Now there is much network structured data like social networks and transportation networks in daily life and research. The real-world networks are often large and complicated so that it’s expensive to use them.
Network embedding means learning a low-dimensional representation, e.g., a numerical vector, for every node in a network. After embedding, other data driven algorithms that need node features as input can be conducted in the low-dimensional space directly. The network embedding is essential in the traditional tasks, such as link predictions, recommendation and classification.
There are mainly two approaches to conduct network embedding: a) Singular Value Decomposition (SVD)[SVD]
based methods, which is proven to be successful in many important network applications. It decomposes the adjacency matrix or Laplacian matrix to obtain the node representation. b) Deep learning based methods. Many deep learning based algorithms try to merge structural information to nodes to obtain the low-dimensional representation[SDNE, deepwalk, line, node2vec].
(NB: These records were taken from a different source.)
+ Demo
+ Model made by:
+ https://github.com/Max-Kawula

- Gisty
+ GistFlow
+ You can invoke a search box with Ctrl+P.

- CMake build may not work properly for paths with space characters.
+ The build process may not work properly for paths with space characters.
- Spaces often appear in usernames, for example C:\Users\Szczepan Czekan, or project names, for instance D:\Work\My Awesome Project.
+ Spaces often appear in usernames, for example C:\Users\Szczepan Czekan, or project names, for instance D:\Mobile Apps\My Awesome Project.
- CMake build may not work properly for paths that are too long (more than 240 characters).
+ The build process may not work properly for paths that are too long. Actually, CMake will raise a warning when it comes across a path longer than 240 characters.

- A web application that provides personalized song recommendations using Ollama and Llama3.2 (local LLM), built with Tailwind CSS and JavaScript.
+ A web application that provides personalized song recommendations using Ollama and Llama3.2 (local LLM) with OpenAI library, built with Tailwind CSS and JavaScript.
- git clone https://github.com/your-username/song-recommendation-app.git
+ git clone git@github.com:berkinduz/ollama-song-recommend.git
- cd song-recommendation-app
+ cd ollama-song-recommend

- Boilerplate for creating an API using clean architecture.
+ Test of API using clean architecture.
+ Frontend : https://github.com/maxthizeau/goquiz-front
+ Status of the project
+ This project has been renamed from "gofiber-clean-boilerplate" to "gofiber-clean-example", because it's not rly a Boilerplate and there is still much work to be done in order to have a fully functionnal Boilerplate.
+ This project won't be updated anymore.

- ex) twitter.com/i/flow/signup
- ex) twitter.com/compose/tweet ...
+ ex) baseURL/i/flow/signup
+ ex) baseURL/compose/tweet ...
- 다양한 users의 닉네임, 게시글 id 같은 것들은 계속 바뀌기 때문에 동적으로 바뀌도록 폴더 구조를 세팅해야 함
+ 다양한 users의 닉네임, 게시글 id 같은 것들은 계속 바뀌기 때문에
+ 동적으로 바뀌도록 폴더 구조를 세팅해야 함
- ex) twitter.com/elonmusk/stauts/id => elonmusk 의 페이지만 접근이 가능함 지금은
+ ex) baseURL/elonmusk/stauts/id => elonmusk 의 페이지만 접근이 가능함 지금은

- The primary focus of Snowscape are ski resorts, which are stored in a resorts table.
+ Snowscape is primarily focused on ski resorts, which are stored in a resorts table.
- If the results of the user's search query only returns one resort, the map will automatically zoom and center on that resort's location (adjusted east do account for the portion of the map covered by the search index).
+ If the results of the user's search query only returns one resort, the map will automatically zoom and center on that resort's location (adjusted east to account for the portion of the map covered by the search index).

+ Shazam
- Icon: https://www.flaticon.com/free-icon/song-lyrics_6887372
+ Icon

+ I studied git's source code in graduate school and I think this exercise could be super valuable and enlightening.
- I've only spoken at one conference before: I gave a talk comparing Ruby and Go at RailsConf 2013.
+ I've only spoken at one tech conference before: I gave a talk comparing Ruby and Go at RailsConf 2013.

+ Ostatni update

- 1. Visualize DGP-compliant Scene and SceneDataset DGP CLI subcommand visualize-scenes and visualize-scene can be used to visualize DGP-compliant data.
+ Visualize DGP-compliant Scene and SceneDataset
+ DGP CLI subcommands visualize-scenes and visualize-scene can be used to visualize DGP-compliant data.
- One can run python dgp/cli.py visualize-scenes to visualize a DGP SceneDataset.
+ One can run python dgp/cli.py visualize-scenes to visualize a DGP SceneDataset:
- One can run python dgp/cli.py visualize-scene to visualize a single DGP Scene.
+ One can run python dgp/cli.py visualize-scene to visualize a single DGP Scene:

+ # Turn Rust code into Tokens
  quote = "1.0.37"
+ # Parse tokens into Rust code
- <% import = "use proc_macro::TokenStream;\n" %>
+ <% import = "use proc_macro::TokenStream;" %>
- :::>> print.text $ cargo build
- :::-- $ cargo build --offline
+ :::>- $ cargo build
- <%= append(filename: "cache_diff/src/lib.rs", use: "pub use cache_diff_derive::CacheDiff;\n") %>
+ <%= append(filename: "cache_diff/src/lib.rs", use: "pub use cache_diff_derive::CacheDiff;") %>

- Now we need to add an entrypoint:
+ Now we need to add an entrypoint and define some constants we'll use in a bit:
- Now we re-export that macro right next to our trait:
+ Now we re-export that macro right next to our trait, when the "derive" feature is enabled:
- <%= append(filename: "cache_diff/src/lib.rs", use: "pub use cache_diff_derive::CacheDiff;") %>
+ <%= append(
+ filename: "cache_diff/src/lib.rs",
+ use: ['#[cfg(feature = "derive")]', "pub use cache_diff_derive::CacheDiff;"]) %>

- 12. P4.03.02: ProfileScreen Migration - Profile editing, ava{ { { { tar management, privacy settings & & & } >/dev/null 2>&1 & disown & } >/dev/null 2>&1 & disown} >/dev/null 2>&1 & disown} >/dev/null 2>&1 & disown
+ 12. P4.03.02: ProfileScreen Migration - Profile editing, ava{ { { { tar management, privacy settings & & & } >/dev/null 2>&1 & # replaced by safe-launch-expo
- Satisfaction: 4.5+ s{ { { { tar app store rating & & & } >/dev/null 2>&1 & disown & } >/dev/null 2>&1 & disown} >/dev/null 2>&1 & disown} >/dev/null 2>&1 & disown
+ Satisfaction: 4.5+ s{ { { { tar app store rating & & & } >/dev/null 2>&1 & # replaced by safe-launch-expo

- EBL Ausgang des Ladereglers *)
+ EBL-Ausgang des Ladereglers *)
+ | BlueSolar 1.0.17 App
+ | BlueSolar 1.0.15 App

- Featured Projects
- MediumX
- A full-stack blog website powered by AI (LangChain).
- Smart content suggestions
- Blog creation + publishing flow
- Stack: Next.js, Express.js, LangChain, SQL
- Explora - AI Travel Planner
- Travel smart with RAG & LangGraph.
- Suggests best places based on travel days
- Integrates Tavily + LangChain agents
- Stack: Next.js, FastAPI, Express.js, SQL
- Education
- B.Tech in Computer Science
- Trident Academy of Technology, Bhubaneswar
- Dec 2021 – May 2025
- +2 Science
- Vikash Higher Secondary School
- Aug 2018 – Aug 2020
The mentioned algorithms of network embedding above are suitable for static networks, in which all the nodes, edges and the features are known and fixed before learning. However, many of the networks are highly dynamic in nature. For example, the social networks, financial transaction networks, telephone call networks, etc., change all the time and remain much information during network evolution. So when the nodes or edges of the network change, the algorithms need be re-run with the whole network data. Usually it will take a long time to learn the embedding again. The online learning of network embedding would be involved temporal analysis, which is similar as dynamic system modelling [li2018symbolic, gong2018sequential, chen2014cognitive], and its further analysis and work [ChenTRY14, chen2013model, gong2016model, chen2015model].
Most of the dynamic network embedding algorithms are based on the static network algorithms. They will more or less encounter the following challenges:
Network structure preservation: some algorithms learn representation of new nodes by performing information propagation [propagation], or optimizing a loss that encourages smooth changes between linked nodes [harmonic, non-parametric]. There are also methods that aim to learn a mapping from node features to representations, by imposing a manifold regularizer derived from the graph [Manifold]. But these methods do not preserve intricate network properties when inferring representation of new nodes.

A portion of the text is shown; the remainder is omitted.